======== STUDY MATERIAL ========
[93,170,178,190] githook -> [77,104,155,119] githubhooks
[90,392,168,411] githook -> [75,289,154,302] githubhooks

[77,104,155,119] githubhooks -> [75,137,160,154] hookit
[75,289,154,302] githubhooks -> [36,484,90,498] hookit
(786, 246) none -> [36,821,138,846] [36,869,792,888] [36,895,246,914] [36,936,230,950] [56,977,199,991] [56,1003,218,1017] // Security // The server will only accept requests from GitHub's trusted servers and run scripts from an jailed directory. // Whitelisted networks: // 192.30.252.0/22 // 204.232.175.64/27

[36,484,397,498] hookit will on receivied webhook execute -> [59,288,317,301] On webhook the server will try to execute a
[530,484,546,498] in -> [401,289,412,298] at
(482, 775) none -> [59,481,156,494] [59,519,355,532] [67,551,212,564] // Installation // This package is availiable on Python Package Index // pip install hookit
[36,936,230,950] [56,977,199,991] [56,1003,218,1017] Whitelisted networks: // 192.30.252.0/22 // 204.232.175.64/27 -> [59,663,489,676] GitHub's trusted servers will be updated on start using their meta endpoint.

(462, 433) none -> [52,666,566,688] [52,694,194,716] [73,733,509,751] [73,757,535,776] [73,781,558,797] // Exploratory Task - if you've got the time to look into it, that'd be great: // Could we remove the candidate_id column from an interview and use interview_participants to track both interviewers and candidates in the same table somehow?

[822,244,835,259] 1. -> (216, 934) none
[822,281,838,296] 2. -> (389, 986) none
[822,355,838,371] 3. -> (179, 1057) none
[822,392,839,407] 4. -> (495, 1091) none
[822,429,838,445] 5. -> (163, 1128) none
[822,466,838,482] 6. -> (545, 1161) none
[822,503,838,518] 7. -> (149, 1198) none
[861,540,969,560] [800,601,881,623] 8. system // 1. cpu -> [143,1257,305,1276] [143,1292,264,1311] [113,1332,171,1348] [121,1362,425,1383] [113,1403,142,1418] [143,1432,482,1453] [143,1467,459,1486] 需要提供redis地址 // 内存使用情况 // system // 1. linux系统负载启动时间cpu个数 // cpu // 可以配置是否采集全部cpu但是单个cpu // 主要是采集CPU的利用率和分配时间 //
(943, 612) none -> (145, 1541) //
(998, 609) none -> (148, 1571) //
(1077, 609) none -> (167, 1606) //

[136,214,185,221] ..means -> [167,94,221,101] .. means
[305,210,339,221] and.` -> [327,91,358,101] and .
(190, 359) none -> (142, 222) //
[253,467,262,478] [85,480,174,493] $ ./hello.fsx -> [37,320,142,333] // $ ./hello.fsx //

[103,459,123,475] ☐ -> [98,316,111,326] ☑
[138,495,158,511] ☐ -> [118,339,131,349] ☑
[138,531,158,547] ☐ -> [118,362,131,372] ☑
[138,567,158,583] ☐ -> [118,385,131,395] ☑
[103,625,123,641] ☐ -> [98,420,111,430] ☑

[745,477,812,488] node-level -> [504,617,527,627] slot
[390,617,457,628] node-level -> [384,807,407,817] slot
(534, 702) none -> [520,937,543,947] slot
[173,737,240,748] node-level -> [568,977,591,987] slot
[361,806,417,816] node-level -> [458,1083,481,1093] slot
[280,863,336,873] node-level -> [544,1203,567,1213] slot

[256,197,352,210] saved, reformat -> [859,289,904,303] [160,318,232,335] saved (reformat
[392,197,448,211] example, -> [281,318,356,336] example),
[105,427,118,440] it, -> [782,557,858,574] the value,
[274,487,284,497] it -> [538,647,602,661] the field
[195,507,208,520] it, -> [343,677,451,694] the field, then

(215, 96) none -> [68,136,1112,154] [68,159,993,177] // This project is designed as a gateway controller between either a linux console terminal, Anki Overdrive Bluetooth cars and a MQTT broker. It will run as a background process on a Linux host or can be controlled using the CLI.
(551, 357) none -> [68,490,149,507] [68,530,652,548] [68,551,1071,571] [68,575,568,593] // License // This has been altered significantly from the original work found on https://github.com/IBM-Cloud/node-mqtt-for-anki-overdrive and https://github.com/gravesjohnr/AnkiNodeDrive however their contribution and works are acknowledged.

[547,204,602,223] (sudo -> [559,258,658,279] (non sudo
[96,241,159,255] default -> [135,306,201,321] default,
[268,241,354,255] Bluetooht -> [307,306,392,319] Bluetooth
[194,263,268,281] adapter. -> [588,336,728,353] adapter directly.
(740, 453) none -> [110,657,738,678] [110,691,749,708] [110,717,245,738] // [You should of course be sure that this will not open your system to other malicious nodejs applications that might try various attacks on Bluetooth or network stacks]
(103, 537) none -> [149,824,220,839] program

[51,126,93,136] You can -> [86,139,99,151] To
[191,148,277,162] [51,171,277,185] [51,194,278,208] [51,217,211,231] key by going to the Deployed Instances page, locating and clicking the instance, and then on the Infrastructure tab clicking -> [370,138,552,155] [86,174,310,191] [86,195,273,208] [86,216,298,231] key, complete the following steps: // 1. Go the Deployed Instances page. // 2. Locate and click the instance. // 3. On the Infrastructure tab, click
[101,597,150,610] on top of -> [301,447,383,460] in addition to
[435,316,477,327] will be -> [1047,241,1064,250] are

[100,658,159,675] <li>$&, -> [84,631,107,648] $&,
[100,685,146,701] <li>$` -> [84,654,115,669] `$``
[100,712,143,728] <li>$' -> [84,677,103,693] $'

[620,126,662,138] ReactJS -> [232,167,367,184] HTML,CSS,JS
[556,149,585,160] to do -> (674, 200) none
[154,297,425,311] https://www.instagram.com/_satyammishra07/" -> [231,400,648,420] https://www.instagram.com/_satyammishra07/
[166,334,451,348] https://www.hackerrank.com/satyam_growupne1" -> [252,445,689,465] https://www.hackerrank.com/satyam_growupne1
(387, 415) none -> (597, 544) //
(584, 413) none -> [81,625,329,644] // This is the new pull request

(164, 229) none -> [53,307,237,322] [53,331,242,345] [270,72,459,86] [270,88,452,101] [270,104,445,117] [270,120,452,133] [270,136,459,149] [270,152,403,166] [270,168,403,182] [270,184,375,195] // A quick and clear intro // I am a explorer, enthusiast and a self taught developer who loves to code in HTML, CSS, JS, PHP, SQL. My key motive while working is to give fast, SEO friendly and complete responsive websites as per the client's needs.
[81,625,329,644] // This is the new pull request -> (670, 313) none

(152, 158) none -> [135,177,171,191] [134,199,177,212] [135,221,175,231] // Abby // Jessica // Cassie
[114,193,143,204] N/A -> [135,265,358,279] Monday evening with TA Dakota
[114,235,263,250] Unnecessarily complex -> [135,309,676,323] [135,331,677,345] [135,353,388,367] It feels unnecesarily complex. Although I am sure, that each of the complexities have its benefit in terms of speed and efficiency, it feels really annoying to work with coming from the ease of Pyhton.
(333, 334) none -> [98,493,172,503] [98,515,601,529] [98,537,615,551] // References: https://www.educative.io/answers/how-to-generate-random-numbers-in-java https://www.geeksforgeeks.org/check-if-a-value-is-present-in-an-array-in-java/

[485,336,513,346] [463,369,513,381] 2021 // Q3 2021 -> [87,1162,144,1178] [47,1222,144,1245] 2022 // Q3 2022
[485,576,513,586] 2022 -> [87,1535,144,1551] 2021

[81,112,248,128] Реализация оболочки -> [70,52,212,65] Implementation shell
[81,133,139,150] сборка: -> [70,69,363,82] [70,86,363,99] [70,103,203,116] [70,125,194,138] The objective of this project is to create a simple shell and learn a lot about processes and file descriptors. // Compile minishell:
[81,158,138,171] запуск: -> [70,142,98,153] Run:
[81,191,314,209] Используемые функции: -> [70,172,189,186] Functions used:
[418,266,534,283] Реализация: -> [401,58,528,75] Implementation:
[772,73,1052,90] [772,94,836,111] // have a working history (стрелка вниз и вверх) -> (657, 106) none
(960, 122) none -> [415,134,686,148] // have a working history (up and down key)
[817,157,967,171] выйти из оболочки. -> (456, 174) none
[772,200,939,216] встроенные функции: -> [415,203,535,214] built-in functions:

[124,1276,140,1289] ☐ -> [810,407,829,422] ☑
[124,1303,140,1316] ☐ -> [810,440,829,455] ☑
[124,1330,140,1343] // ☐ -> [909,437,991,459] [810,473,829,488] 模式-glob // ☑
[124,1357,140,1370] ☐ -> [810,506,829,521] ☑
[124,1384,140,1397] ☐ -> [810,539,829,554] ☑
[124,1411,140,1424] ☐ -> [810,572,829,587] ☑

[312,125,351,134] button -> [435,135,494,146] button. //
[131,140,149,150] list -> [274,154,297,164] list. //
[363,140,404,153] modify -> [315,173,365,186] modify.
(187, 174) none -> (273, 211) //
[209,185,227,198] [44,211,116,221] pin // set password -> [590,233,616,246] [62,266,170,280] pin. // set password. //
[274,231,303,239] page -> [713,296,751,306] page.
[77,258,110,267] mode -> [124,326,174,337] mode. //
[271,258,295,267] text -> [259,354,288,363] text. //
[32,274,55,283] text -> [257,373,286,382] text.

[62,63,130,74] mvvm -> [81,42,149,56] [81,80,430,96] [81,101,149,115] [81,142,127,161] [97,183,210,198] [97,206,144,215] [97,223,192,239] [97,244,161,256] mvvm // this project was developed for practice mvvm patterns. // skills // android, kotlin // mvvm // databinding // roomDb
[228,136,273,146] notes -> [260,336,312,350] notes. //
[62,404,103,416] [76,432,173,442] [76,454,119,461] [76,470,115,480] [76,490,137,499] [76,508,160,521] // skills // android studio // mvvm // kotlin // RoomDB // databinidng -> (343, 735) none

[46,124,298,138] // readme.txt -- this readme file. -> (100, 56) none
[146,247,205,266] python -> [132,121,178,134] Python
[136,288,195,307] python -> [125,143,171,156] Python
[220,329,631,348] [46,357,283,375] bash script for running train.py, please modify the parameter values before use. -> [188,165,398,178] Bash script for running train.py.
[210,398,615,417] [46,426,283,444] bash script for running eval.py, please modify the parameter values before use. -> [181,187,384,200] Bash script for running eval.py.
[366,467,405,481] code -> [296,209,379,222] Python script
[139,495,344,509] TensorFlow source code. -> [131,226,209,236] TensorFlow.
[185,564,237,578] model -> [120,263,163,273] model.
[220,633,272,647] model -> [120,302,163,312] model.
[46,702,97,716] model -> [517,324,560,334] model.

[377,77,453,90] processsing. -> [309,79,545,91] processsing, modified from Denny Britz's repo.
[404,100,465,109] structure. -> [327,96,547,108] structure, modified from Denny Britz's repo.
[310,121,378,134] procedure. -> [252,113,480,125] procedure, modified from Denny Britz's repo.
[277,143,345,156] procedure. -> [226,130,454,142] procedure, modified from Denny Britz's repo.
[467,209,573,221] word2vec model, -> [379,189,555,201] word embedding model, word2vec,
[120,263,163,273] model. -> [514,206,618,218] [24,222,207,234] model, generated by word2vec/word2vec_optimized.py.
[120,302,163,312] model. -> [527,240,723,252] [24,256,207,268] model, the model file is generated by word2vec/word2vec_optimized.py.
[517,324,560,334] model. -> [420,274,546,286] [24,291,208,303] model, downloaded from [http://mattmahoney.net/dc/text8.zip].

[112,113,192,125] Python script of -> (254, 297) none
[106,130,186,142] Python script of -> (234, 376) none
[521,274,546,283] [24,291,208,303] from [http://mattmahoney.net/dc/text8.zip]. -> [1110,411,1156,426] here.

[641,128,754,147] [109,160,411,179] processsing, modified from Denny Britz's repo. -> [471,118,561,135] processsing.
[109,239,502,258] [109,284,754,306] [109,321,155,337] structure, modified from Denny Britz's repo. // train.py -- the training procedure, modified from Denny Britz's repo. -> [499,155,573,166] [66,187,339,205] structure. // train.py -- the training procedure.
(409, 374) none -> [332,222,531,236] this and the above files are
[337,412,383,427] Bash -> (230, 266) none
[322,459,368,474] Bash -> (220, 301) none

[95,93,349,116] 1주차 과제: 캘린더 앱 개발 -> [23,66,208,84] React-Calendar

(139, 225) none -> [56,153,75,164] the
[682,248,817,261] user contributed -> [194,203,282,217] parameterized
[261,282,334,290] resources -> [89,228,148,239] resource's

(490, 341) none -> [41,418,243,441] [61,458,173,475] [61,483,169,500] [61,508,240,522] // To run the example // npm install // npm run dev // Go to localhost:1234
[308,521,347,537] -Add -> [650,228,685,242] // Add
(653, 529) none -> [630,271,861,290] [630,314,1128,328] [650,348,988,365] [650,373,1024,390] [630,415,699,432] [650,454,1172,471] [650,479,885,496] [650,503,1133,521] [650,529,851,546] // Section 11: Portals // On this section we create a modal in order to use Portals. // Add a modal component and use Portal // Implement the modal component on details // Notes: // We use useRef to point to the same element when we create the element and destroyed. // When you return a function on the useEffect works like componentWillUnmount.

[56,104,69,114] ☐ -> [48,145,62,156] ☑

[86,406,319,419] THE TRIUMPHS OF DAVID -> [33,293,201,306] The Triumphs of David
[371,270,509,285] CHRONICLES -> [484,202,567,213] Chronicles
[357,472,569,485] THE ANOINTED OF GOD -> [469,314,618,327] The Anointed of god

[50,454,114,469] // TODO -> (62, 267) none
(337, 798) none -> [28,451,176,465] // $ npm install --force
========
PROBLEM REQUIREMENTS:
Write out only the lines from the very start of the entries above to the line that includes "(786, 246) none", both ends included, each one unchanged.

WRITTEN ANSWER:
[93,170,178,190] githook -> [77,104,155,119] githubhooks
[90,392,168,411] githook -> [75,289,154,302] githubhooks

[77,104,155,119] githubhooks -> [75,137,160,154] hookit
[75,289,154,302] githubhooks -> [36,484,90,498] hookit
(786, 246) none -> [36,821,138,846] [36,869,792,888] [36,895,246,914] [36,936,230,950] [56,977,199,991] [56,1003,218,1017] // Security // The server will only accept requests from GitHub's trusted servers and run scripts from an jailed directory. // Whitelisted networks: // 192.30.252.0/22 // 204.232.175.64/27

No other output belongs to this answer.